■ WORK INSTRUCTION:
Only one span is wanted from the lines below: from the one with "font-weight: bold ->" up to and including the one with "-> <div> <b>FunctionB()</b>". Copy it exactly, without images.

■ INPUT FOR THIS TASK:

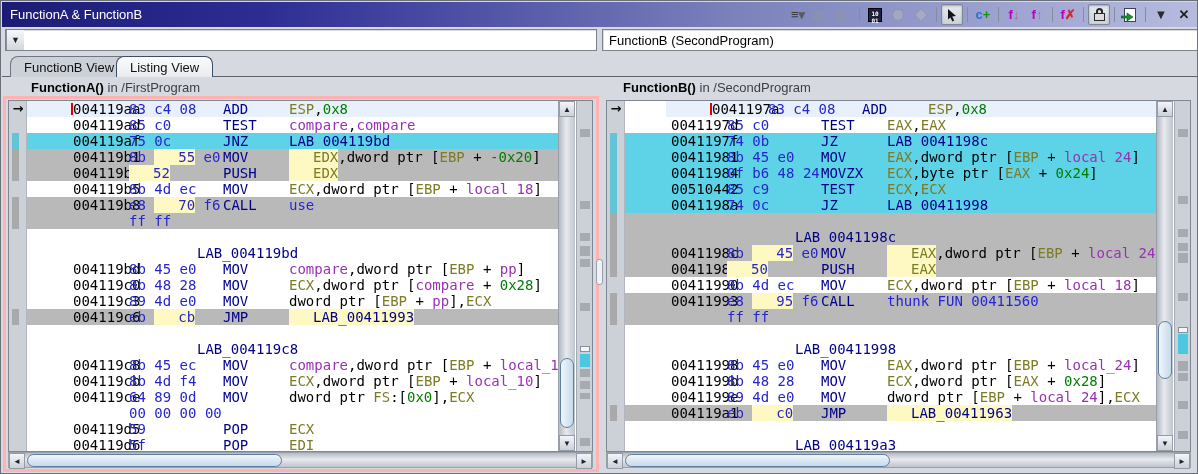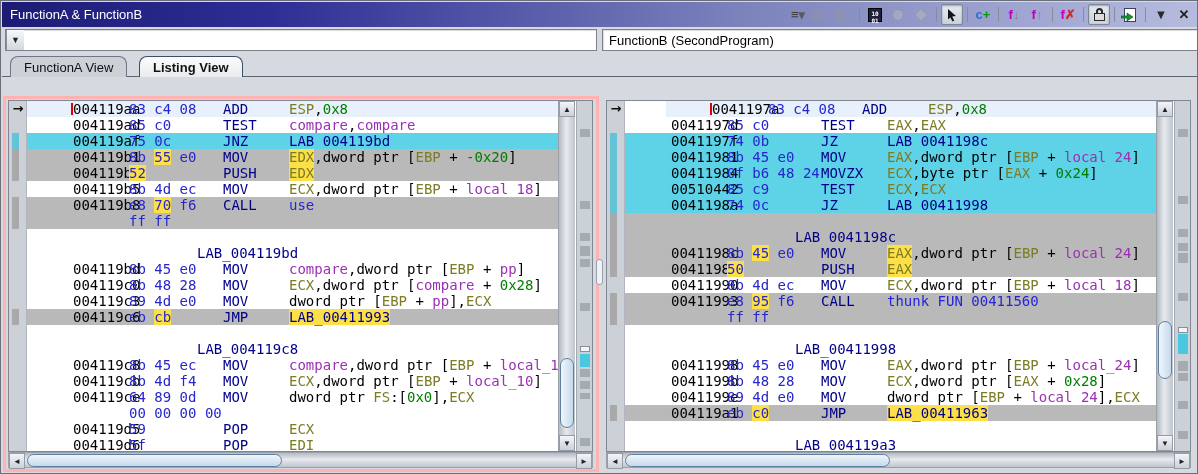"FunctionA View" div.tab { text: FunctionA -> FunctionB }
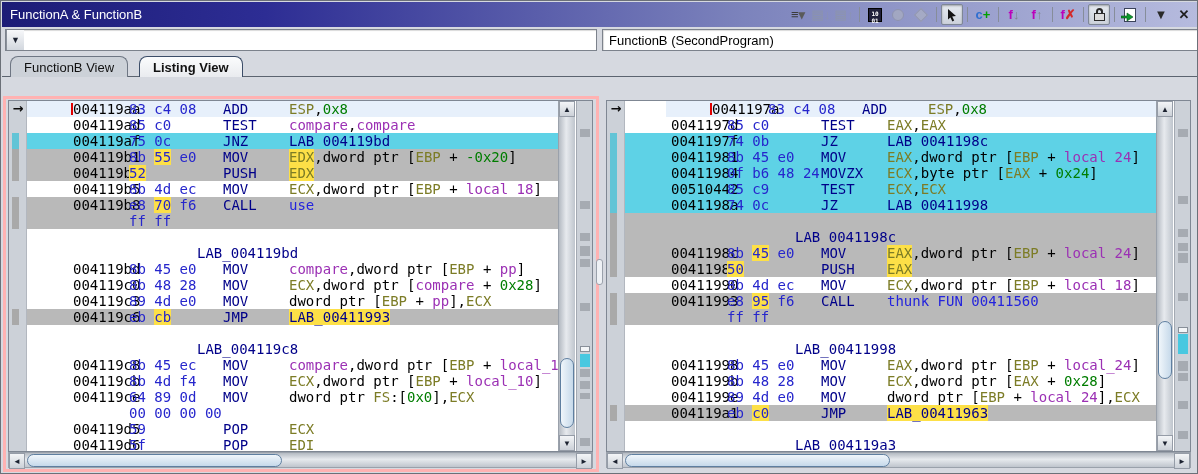"Listing View" div.tab { font-weight: bold -> none; left: 137px -> 114px }
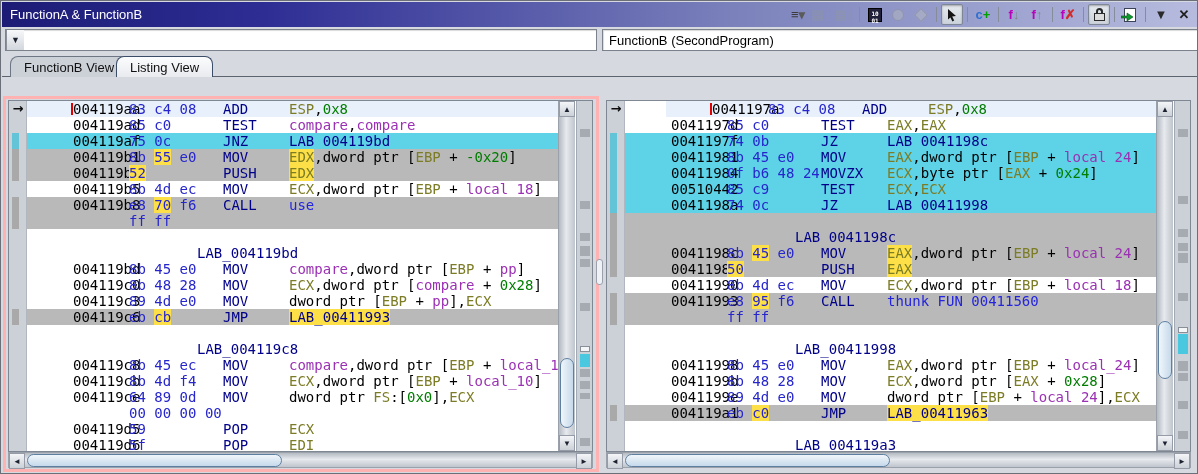"FunctionA() in /FirstProgram" div.phead { html: none -> <div> <b>FunctionA()</b> <span>in</span> <span>/FirstProgram</span> </div> }
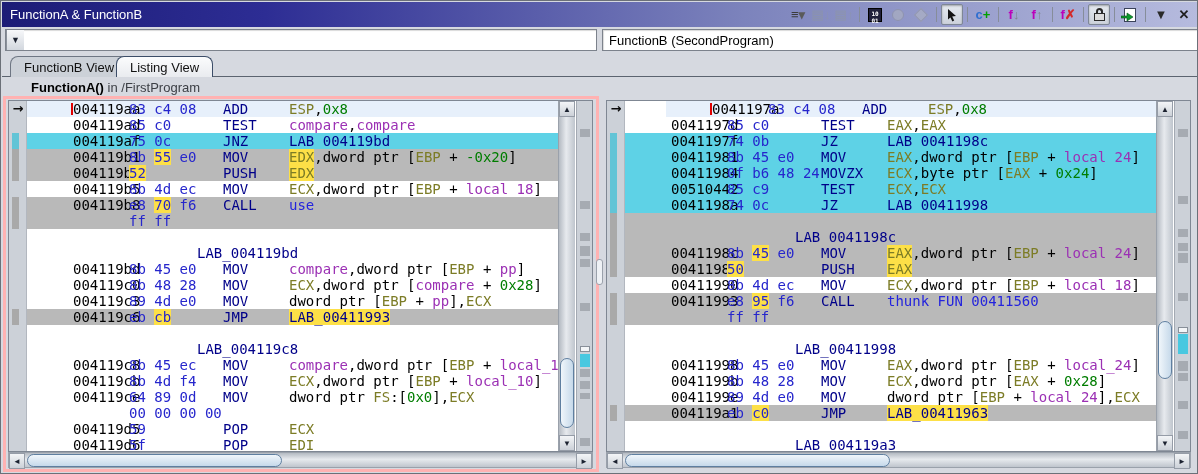"FunctionB() in /SecondProgram" div.phead { html: none -> <div> <b>FunctionB()</b> <span>in</span> <span>/SecondProgram</span> </div> }
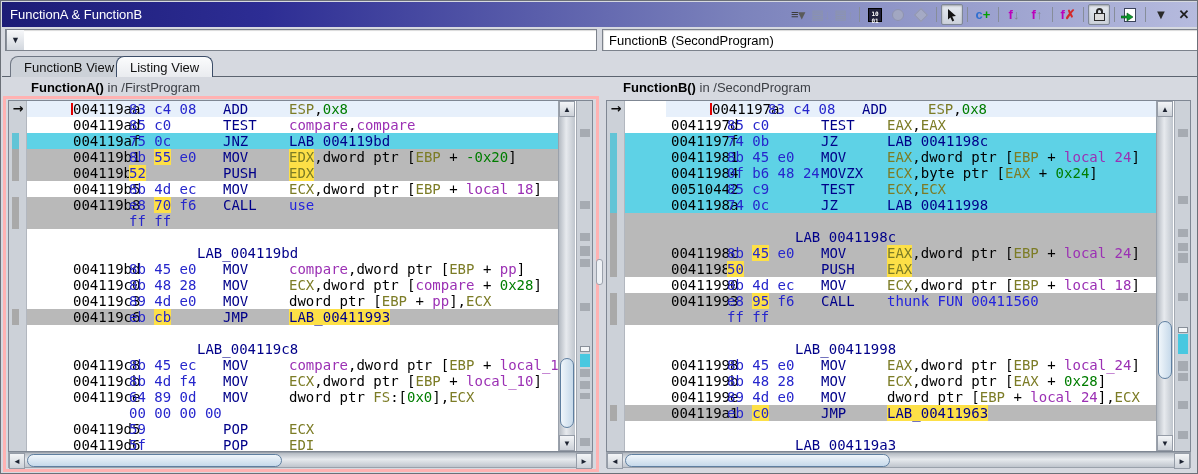"55" .hl { background: #fde047 -> #fef9c3; padding-left: none -> 24px }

■ RESPONSE BOX:
"Listing View" div.tab { font-weight: bold -> none; left: 137px -> 114px }
"FunctionA() in /FirstProgram" div.phead { html: none -> <div> <b>FunctionA()</b> <span>in</span> <span>/FirstProgram</span> </div> }
"FunctionB() in /SecondProgram" div.phead { html: none -> <div> <b>FunctionB()</b> <span>in</span> <span>/SecondProgram</span> </div> }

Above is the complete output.